Durant trois jours, experts, professionnels de la santé, inspecteurs du travail et acteurs du monde de l’entreprise échangeront autour d’un programme comprenant une conférence inaugurale, plusieurs panels thématiques, une séance plénière, une table ronde ainsi que des stands d’exposition ouverts au public.

Face à la presse, Yvette Akissi Yobouet, présidente de l’organisation et promotrice du salon, est revenue sur les acquis des deux précédentes éditions, tout en saluant l’engagement des partenaires et des différents acteurs mobilisés pour la promotion de la santé mentale au travail. Elle a indiqué que ces rencontres ont permis de faire émerger une prise de conscience progressive sur l’importance du bien-être psychologique dans l’environnement professionnel.
Cependant, Yvette Akissi Yobouet a attiré l’attention sur l’absence d’un cadre juridique suffisamment structuré pour la reconnaissance et la prise en charge des maladies mentales liées au travail en Côte d’Ivoire. Selon elle, ces pathologies peuvent avoir des conséquences importantes sur la santé des travailleurs, mais également sur la productivité et la performance des entreprises.

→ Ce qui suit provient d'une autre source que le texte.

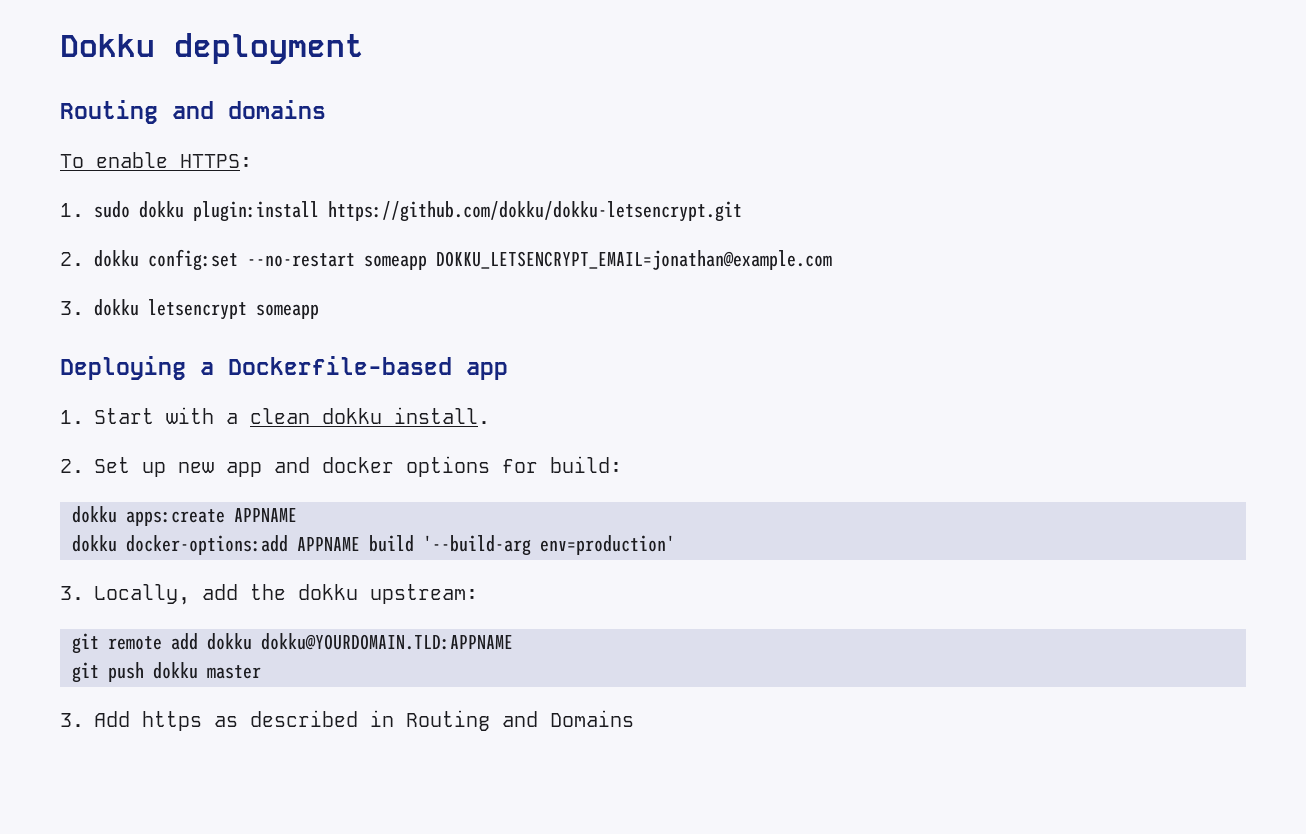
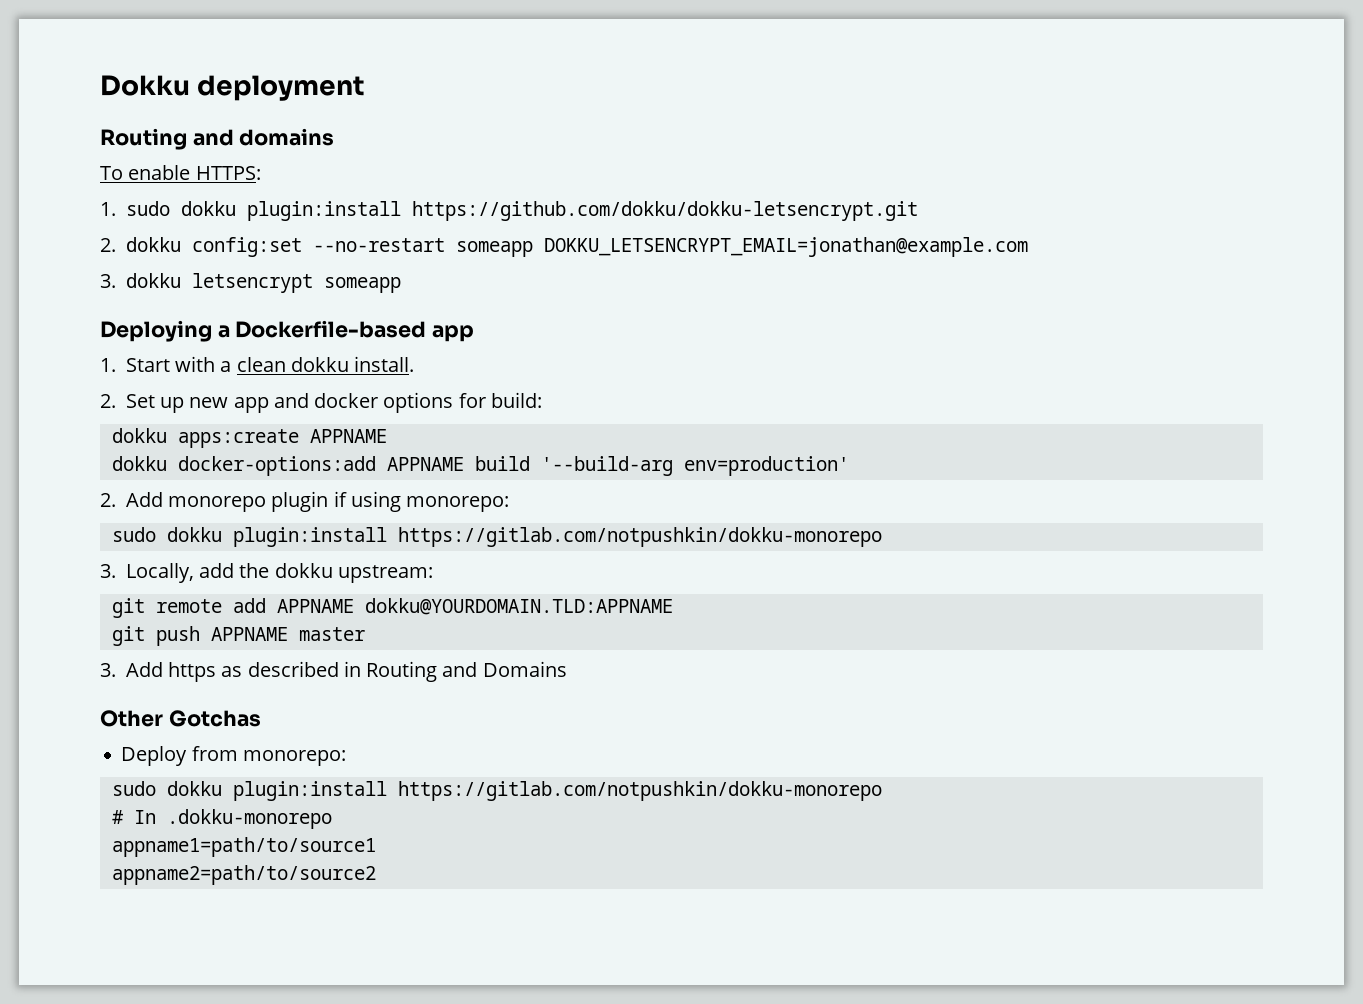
(675, 545) none -> [100,491,510,512] [111,527,882,547] // 2. Add monorepo plugin if using monorepo: // sudo dokku plugin:install https://gitlab.com/notpushkin/dokku-monorepo
[207,633,252,650] dokku -> [276,599,354,613] APPNAME
[153,662,198,679] dokku -> [210,627,288,641] APPNAME
(634, 718) none -> [100,710,261,727] [121,746,346,766] [111,781,882,801] [111,809,332,829] [111,837,376,857] [111,865,376,885] // Other Gotchas // Deploy from monorepo: // sudo dokku plugin:install https://gitlab.com/notpushkin/dokku-monorepo // # In .dokku-monorepo // appname1=path/to/source1 // appname2=path/to/source2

Dans cette optique, un document compilant les recommandations et résolutions issues des deux premières éditions du salon a été élaboré et présenté à la presse. Ce document se veut un outil de plaidoyer en faveur d’une meilleure prise en compte de la santé mentale dans les politiques de gestion des ressources humaines.

La présidente de l’ONG YSSIKA EKAN a également relevé plusieurs défis à relever, notamment en matière de mobilisation des acteurs, de communication et de renforcement des partenariats institutionnels, académiques et entrepreneuriaux.

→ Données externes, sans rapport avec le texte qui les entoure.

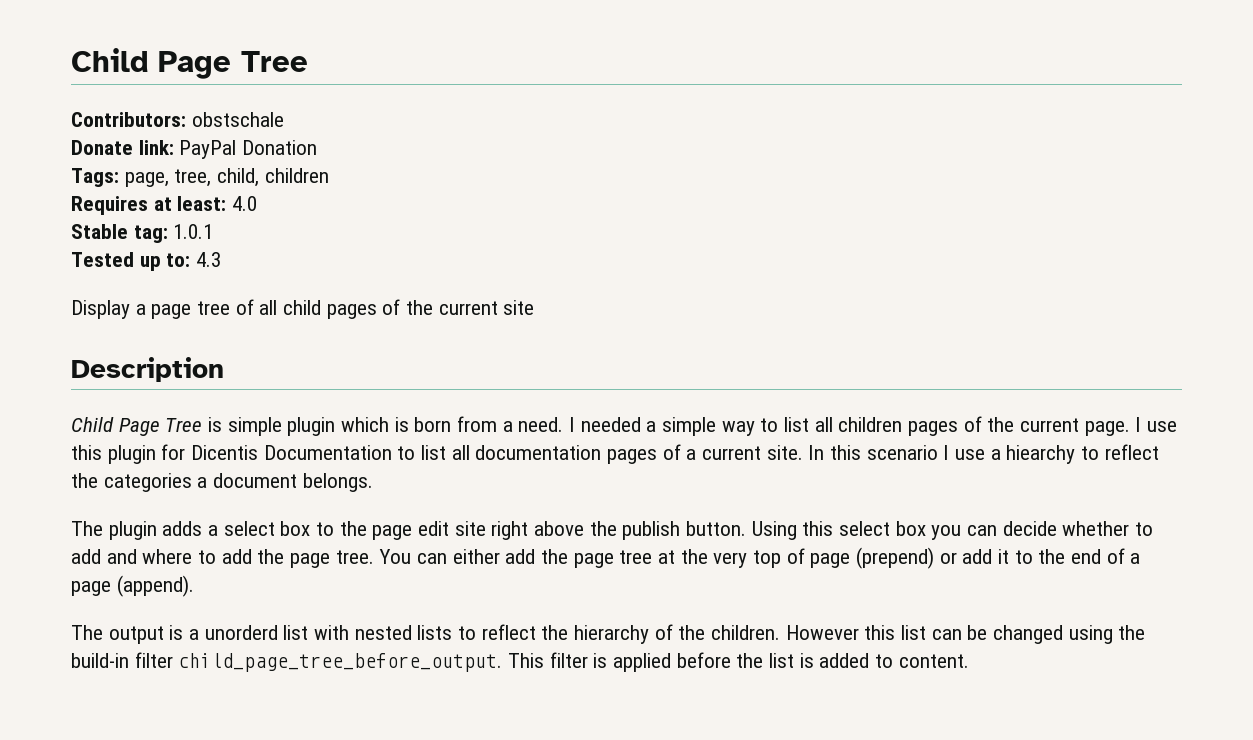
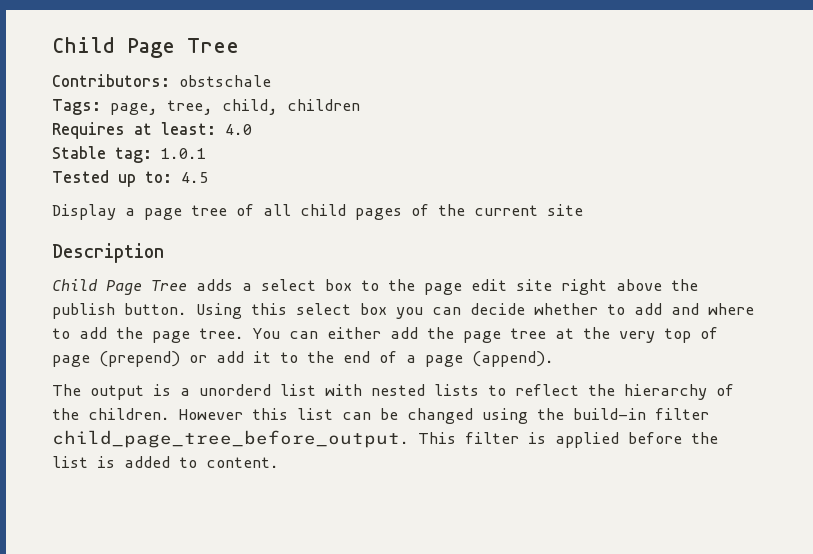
[71,140,318,159] // Donate link: PayPal Donation -> (271, 81) none
[196,252,222,267] 4.3 -> [181,172,208,183] 4.5
[208,416,1178,436] [71,444,1159,464] [71,473,373,492] [71,521,157,540] is simple plugin which is born from a need. I needed a simple way to list all children pages of the current page. I use this plugin for Dicentis Documentation to list all documentation pages of a current site. In this scenario I use a hiearchy to reflect the categories a document belongs. // The plugin -> (187, 285) none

Intervenant à son tour, le professeur Boniny Sylvestre, président de l’Association panafricaine des médecins du travail et partenaire de cette édition a rappelé que la santé au travail constitue un droit fondamental. Il a invité les entreprises à intégrer les dimensions physique, mentale et sociale dans leurs politiques de gestion du personnel afin d’améliorer les conditions de travail et la performance des organisations.